DATASET ENTRIES —
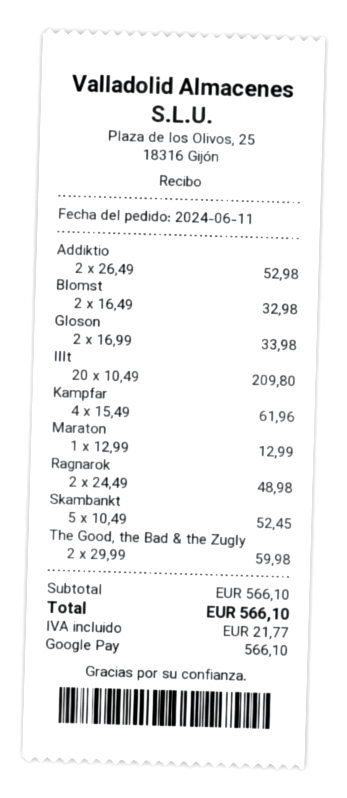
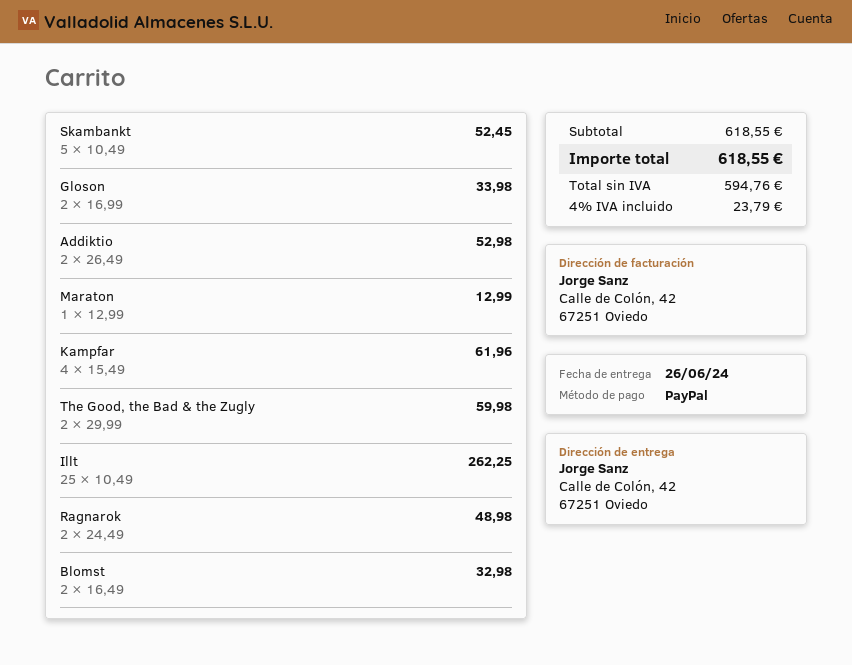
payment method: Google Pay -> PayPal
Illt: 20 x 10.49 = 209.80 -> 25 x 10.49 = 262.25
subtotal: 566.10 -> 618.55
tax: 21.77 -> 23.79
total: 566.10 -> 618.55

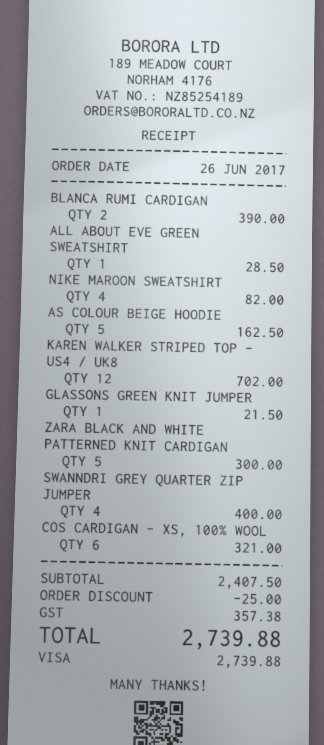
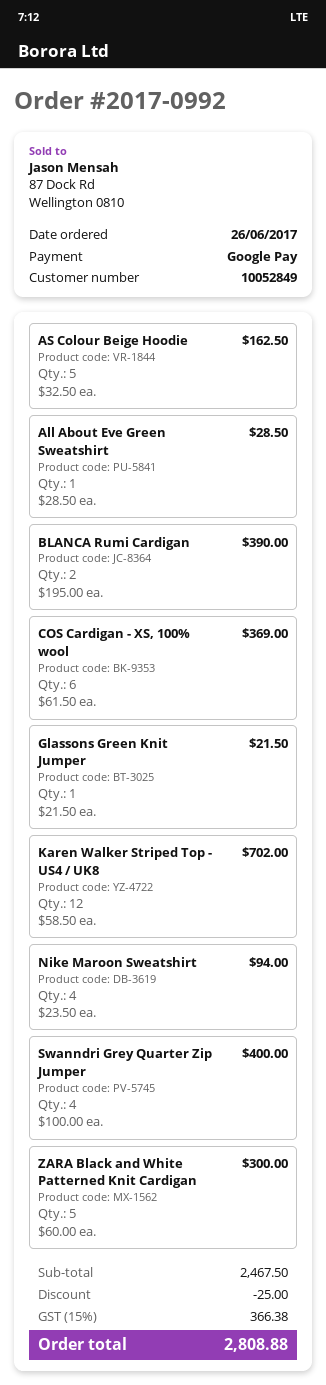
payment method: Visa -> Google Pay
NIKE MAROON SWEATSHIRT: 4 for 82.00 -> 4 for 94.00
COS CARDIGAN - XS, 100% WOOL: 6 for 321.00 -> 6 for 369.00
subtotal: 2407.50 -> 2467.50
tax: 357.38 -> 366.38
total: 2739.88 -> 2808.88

PROBLEM DETAILS — Would you transcribe the listing above line by line, exactly, leaving every picture out?

THE ANSWER —
payment method: Google Pay -> PayPal
Illt: 20 x 10.49 = 209.80 -> 25 x 10.49 = 262.25
subtotal: 566.10 -> 618.55
tax: 21.77 -> 23.79
total: 566.10 -> 618.55

payment method: Visa -> Google Pay
NIKE MAROON SWEATSHIRT: 4 for 82.00 -> 4 for 94.00
COS CARDIGAN - XS, 100% WOOL: 6 for 321.00 -> 6 for 369.00
subtotal: 2407.50 -> 2467.50
tax: 357.38 -> 366.38
total: 2739.88 -> 2808.88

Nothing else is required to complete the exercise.